[Before-and-after change data]
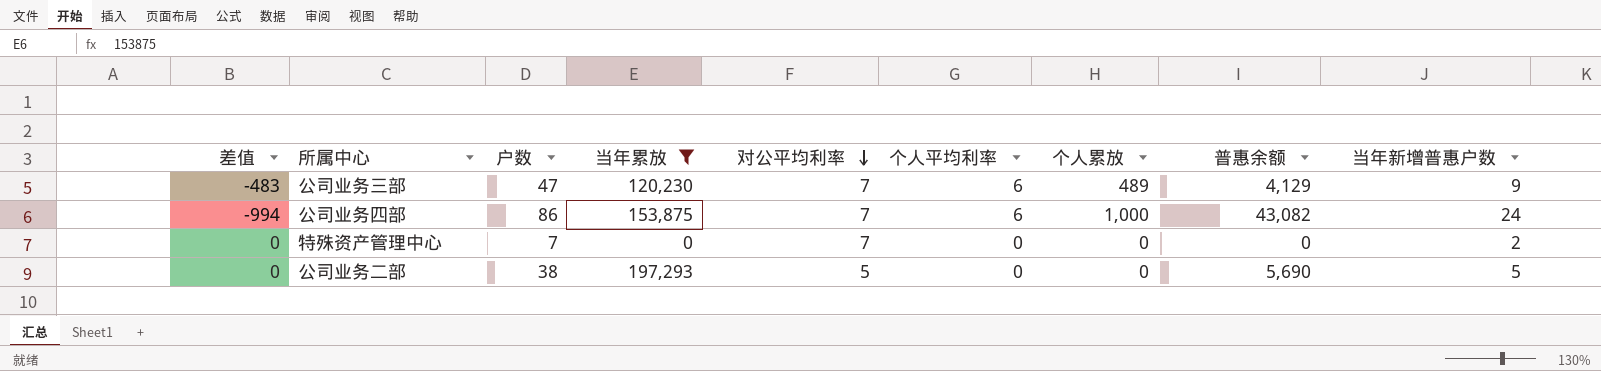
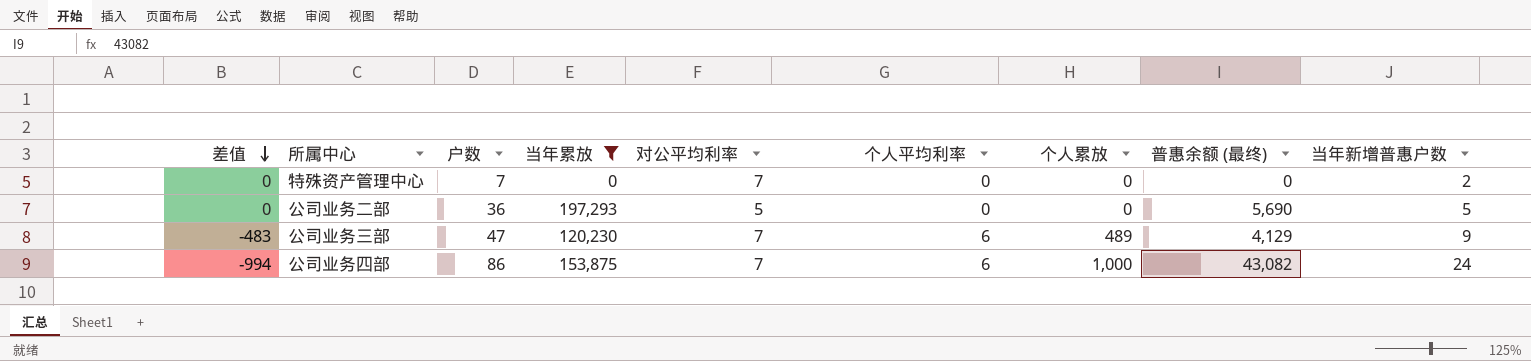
row order: 对公平均利率 descending -> 差值 descending
column name: 普惠余额 -> 普惠余额 (最终)
公司业务二部 | 户数: 38 -> 36

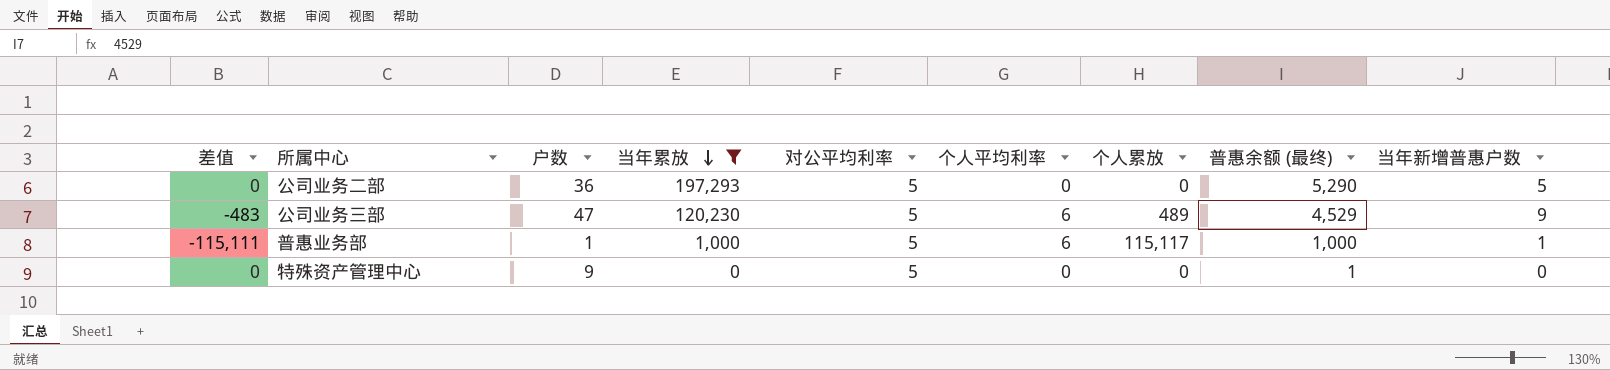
row order: 差值 descending -> 当年累放 descending
row 公司业务四部: -994 | 86 | 153,875 | 7 | 6 | 1,000 | 43,082 | 24 -> none
公司业务二部 | 普惠余额 (最终): 5,690 -> 5,290
公司业务三部 | 对公平均利率: 7 -> 5
公司业务三部 | 普惠余额 (最终): 4,129 -> 4,529
row 普惠业务部: none -> -115,111 | 1 | 1,000 | 5 | 6 | 115,117 | 1,000 | 1
特殊资产管理中心 | 户数: 7 -> 9
特殊资产管理中心 | 对公平均利率: 7 -> 5
特殊资产管理中心 | 普惠余额 (最终): 0 -> 1
特殊资产管理中心 | 当年新增普惠户数: 2 -> 0

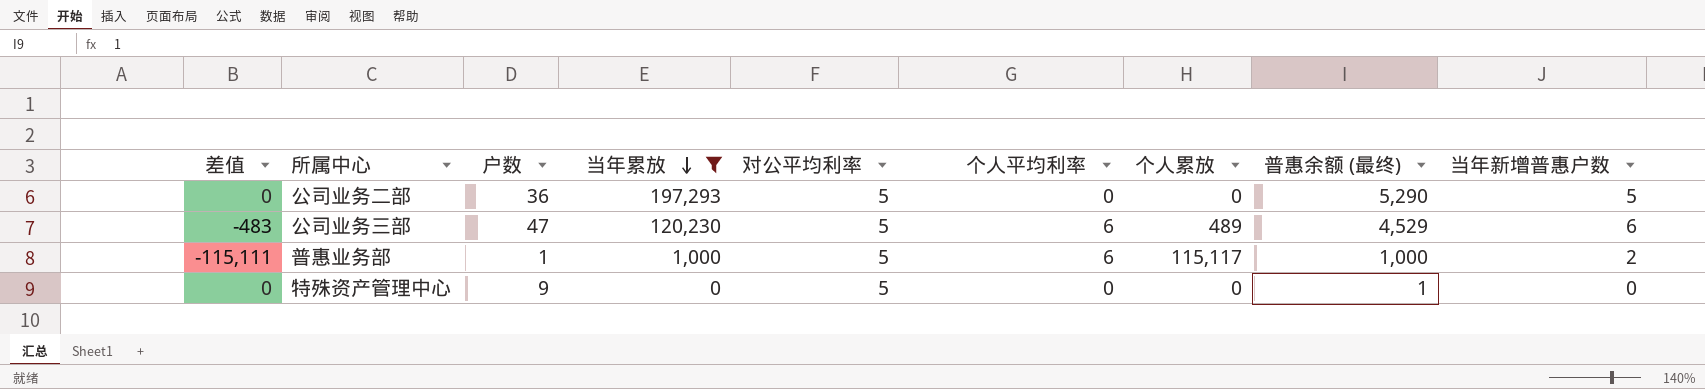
公司业务三部 | 当年新增普惠户数: 9 -> 6
普惠业务部 | 当年新增普惠户数: 1 -> 2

Exercise instructions: Exactly reproduce each record, leaving out any pictures.

Your solution:
row order: 对公平均利率 descending -> 差值 descending
column name: 普惠余额 -> 普惠余额 (最终)
公司业务二部 | 户数: 38 -> 36

row order: 差值 descending -> 当年累放 descending
row 公司业务四部: -994 | 86 | 153,875 | 7 | 6 | 1,000 | 43,082 | 24 -> none
公司业务二部 | 普惠余额 (最终): 5,690 -> 5,290
公司业务三部 | 对公平均利率: 7 -> 5
公司业务三部 | 普惠余额 (最终): 4,129 -> 4,529
row 普惠业务部: none -> -115,111 | 1 | 1,000 | 5 | 6 | 115,117 | 1,000 | 1
特殊资产管理中心 | 户数: 7 -> 9
特殊资产管理中心 | 对公平均利率: 7 -> 5
特殊资产管理中心 | 普惠余额 (最终): 0 -> 1
特殊资产管理中心 | 当年新增普惠户数: 2 -> 0

公司业务三部 | 当年新增普惠户数: 9 -> 6
普惠业务部 | 当年新增普惠户数: 1 -> 2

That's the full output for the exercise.